There's no point in sugar coating this. IVF is expensive. And if you're like us, and your insurance doesn't provide any coverage for the procedure, it is monumentally expensive. At a time when you are trying to stay relaxed, being stressed about money can be overwhelming.
Yesterday, I hit overwhelmed.
Our overall cost for IVF, not including medications and whatever insurance does not cover in regards to blood work, is over $9,000. This is after an over $1000 discount from our clinic because I am a full time teacher.
We decided to cover that cost by pulling most of it out of our 401K which allowed for the use of a set amount for "non-insurance covered medical expenses." We had to send in paperwork describing the procedures and the total cost and have it signed by the doctor's office. This was faxed to the financial institution along with a pile of paperwork my husband had to fill out.
And it was denied....
...The first time. Apparently we included too much detail. Luckily, the office manager at our fertility clinic is wonderful, and she sat with us and typed out a letter that included just the very basics, the overall cost, the due date for the fees (technically past due at that point), the doctor's signature, and our information.
This time it was approved and a check arrived in the mail this week.

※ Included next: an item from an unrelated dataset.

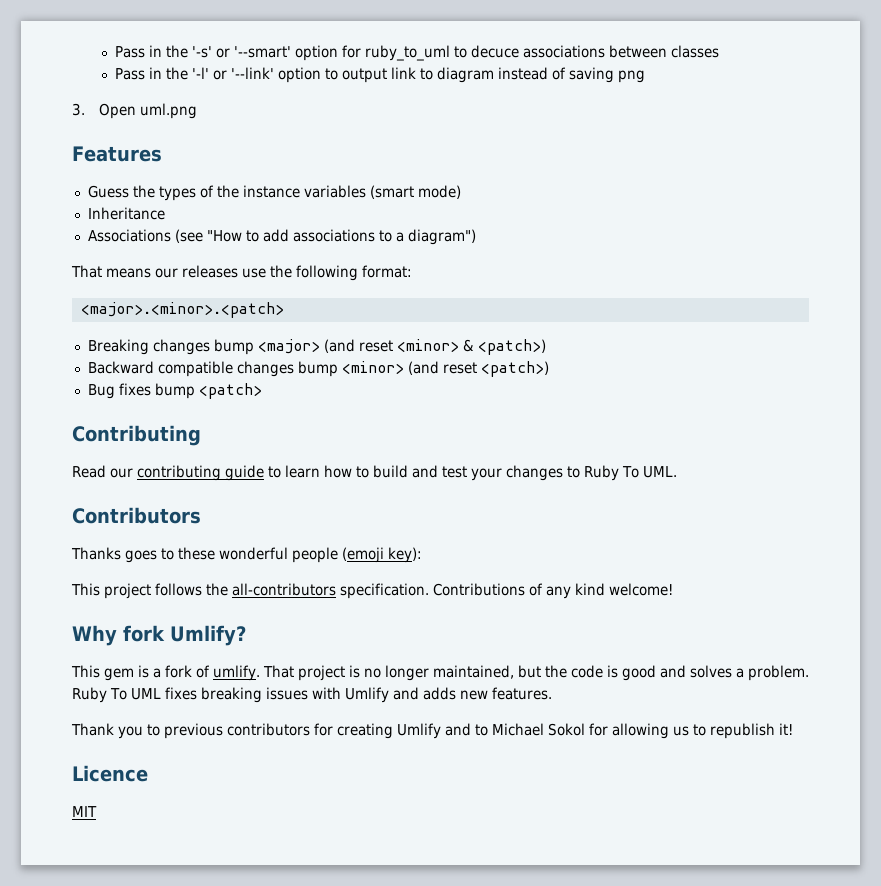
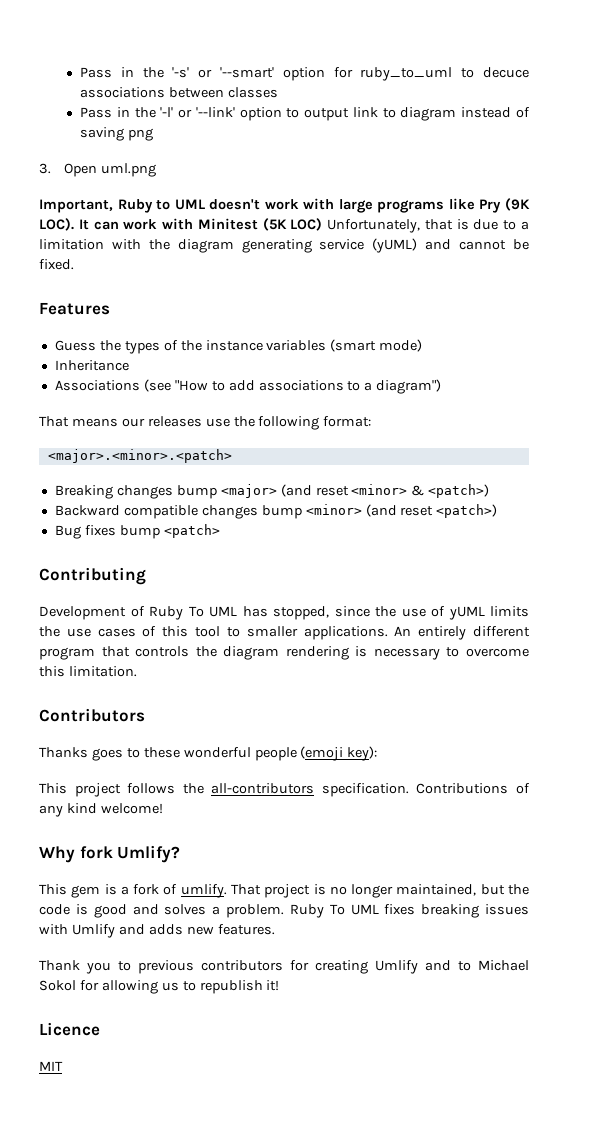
(198, 111) none -> [39,198,530,213] [39,218,529,233] [39,238,530,253] [39,259,74,270] // Important, Ruby to UML doesn't work with large programs like Pry (9K LOC). It can work with Minitest (5K LOC) Unfortunately, that is due to a limitation with the diagram generating service (yUML) and cannot be fixed.
[72,465,677,481] Read our contributing guide to learn how to build and test your changes to Ruby To UML. -> [39,606,529,620] [39,626,530,640] [39,646,529,660] [39,666,137,677] Development of Ruby To UML has stopped, since the use of yUML limits the use cases of this tool to smaller applications. An entirely different program that controls the diagram rendering is necessary to overcome this limitation.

Unfortunately, only half of the deposit has cleared in time for when our payment is due, so we will have to do some finagling to make sure that we can pay the whole thing at once.
In addition to that, I need to order my next set of meds. My first set-- the lupron, dexamethasone, and syringes-- came to about $130 total. Insurance covered $ .85 of that cost. Yes, that's correct; less than a dollar (I laughed when I read that on the receipt. My mother got angry when I told her). The birth control I was on also cost us another $50 after insurance coverage.
Unfortunately, I have no idea how much my next two meds, Gonal-F and menopur, will cost. I think they will total to almost $2500. Due today.
---Edit: After writing this, I found out that we were not approved for a discount we applied for, but because of this and our lack of insurance coverage, the nurse switched me from Gonal-F to follistim, a cheaper med, bringing our total just under $2000. Phew! God is good.---
Paying for IVF is stressful. With the Lord's help, we are going to be able to make it work, but I am overwhelmed. And that's normal. Which is the point of this post.
It is normal to feel overwhelmed by the cost of this undertaking.
It is normal to feel frustrated that you have to spend thousands of dollars to get pregnant, when other people can do it "accidentally."
It is normal to be angry about insurance not helping with the cost.
It is normal to feel like you have no control over the whole situation.
Which reminds me, I had a dream last night that I did not need a psychiatrist to be able to interpret (I've been watching a lot of Frasier lately :o)). I dreamed that I was driving a car, but because of salt on my windshield and darkness, etc., I couldn't see the road. I tried to stop and crashed the car into a small tree, waking my passengers, Steve and my sister Katie. Steve couldn't understand why I was having a hard time seeing when he could see so clearly.
My interpretation? I'm feeling like I have no control over what happens next and no way to see what comes next. I especially feel like I have no control over our finances which stresses me out. Steve, on the other hand, sees money as "just money." We should use it wisely, but it is just an earthly thing, so why stress over it?
Clearly, Steve has a healthier way of looking at it, and I'm so thankful that at least one of us can stay level-headed. Last night, Steve knew that I needed to get out of the house in order to kind of walk away from some of that stress and panic. We tried to get milkshakes at a local pizza place, but they were out of ice cream, so we ended up getting a burger and a cheese steak at a place called Petey's Eateys. It's the little things that count.